## TASK GOAL:
Reproduce exactly, and nothing but, the lines between the one with "subtotal: 183.74 -> 176.75" and the end of the entries, both ends included.

◆ ◆ ◆ ◆ ◆

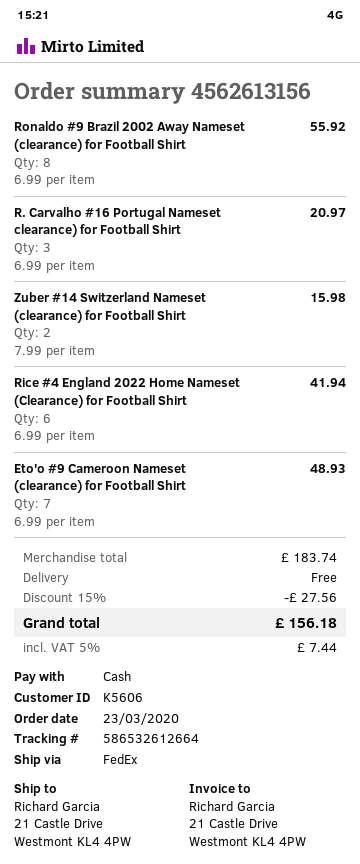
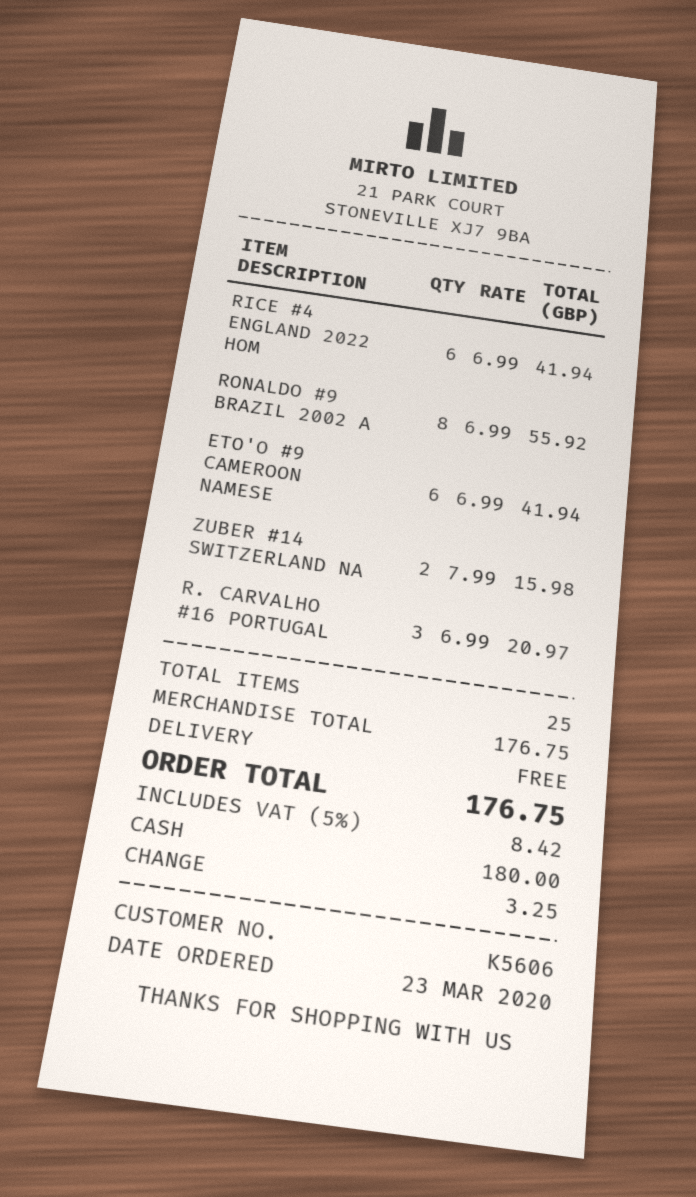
Eto'o #9 Cameroon Nameset (clearance) for Football Shirt: 7 x 6.99 = 48.93 -> 6 x 6.99 = 41.94
subtotal: 183.74 -> 176.75
discount: 15% = 27.56 -> none
tax: 5% = 7.44 -> 5% = 8.42
total: 156.18 -> 176.75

◆ ◆ ◆ ◆ ◆

## SOLVED PROBLEM:
subtotal: 183.74 -> 176.75
discount: 15% = 27.56 -> none
tax: 5% = 7.44 -> 5% = 8.42
total: 156.18 -> 176.75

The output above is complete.